Talk:Hopcroft–Karp algorithm

Page contents not supported in other languages.
From Wikipedia, the free encyclopedia

Pseudocode[edit]

Is it just me, or is the pseudocode rather hard to read? For example, the first loop tripped me a bit, because it is some akward mixture of high-level functions ((u,v) in E) and low-level implementation (for node u, node v). Furthermore, the code checks for nodes being in M. I do not understand this, as M is a matching, and thus, a set of edges? --Tetha (talk) 05:49, 11 June 2008 (UTC)[reply]

M is a matching. When the code asks whether a vertex is in M, it means, is it an endpoint of one of the edges in M? I don't think it's any shorter or clearer than what's here, but if it would help you to see actual code for this algorithm, I have some here. (You can ignore the "imperfections" routine in that file; it solves a different and somewhat more complicated problem.) —David Eppstein (talk) 06:32, 11 June 2008 (UTC)[reply]
At least for me, the python code helps a lot. My definition of a matching came from graph theory, where a matching was just a set of edges that encode the matching (that is, an edge (u,v) in M means: u is matched with v). Your matching is a mapping that maps a node u to the node v, with u being matched with v. In your world, it makes a lot of sense to ask: node in matching, in mine, it did not (I rather would ask: exist an x with (x, u) in M.). Thank you. --Tetha (talk) 09:39, 11 June 2008 (UTC)[reply]

LIFO queue?[edit]

Page says:

We also maintain a queue(last in first out datastructure)

Last in, first out is a stack, no? —Preceding unsigned comment added by Talex (talkcontribs) 11:40, 20 July 2008 (UTC)[reply]

Queue is FIFO, stack is LIFO...I seem to be strange. 210.122.65.2 (talk) 07:50, 18 August 2008 (UTC)[reply]

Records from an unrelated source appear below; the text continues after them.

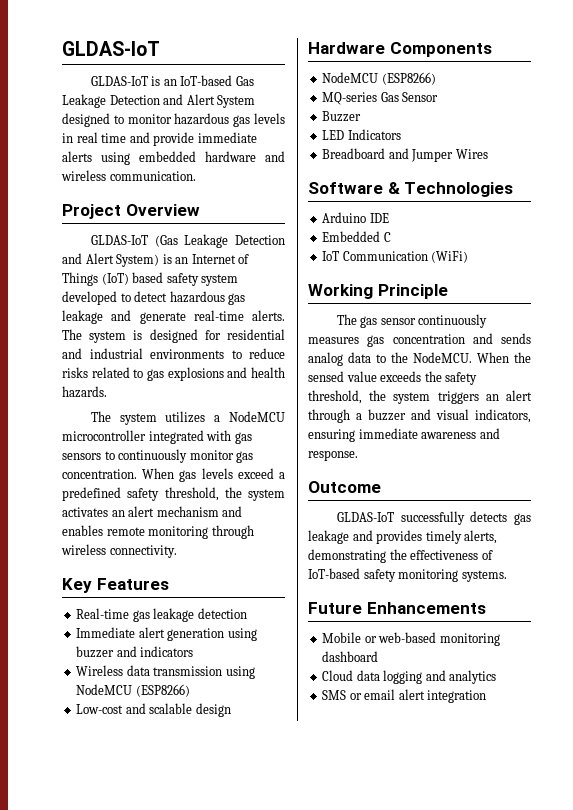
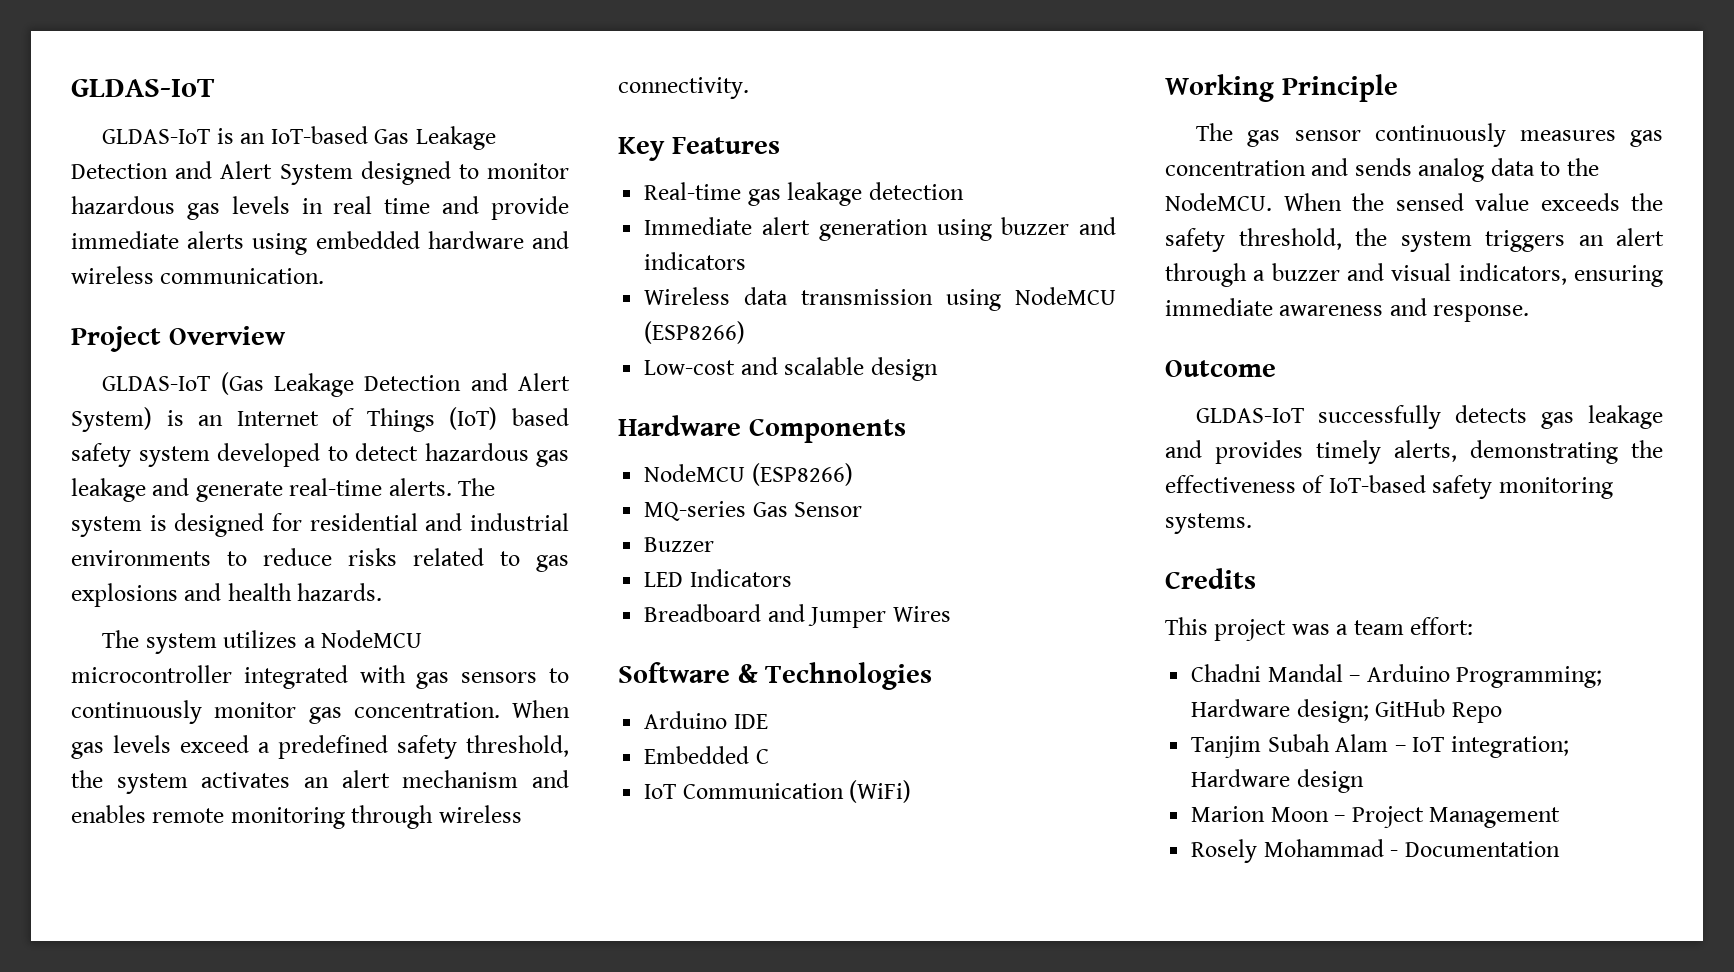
- Future Enhancements
- Mobile or web-based monitoring dashboard
- Cloud data logging and analytics
- SMS or email alert integration
+ Credits
+ This project was a team effort:
+ Chadni Mandal – Arduino Programming; Hardware design; GitHub Repo
+ Tanjim Subah Alam – IoT integration; Hardware design
+ Marion Moon – Project Management
+ Rosely Mohammad - Documentation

Incorrect pseudo-code[edit]

I am sorry that I was trigger-happy with the main article. Only after I have completed my edit did I realize that it should have been discussed on this forum first. (First time to edit a Wikipedia page).

Did not touch the pseudo-code itself, only the part that explains it. It may take me much longer to write a readable and correct version of the pseudo-code.

The pseudo code is not complicated without a reason, it is incorrect. I realized it after I have implemented the algorithm only to see that in some cases it requires almost |V| iterations (rather than the promised ).

The main problem with the pseudo code (other than clarity) is that the BFS stops immediately when it discovers an augmenting path. The is against the way the original algorithm works, when it generates a maximal number of augmenting paths each time.

The proof that only iterations are needed is based on the premises that each BFS iteration will return strictly longer augmenting paths. The current pseudo-code does not work this way.

For example, consider a graph with edges (divided into n subsets):

  • (u01, v01) (u01, v02) (u02, v01)
  • (u11, v11) (u11, v12) (u12, v11)

...

  • (u_n1, v_n1) (u_n1, v_n2) (u_n2, v_n1)

With initial matching marked in bold The pseudo-code will require n iterations, when the real algorithm requires only one. Michael Veksler (talk) 23:09, 9 October 2008 (UTC)[reply]

Copied the suggested pseudo-code to the main page. Removed it from here to avoid redundancy of a big piece of information. Michael Veksler (talk) 07:21, 11 October 2008 (UTC)[reply]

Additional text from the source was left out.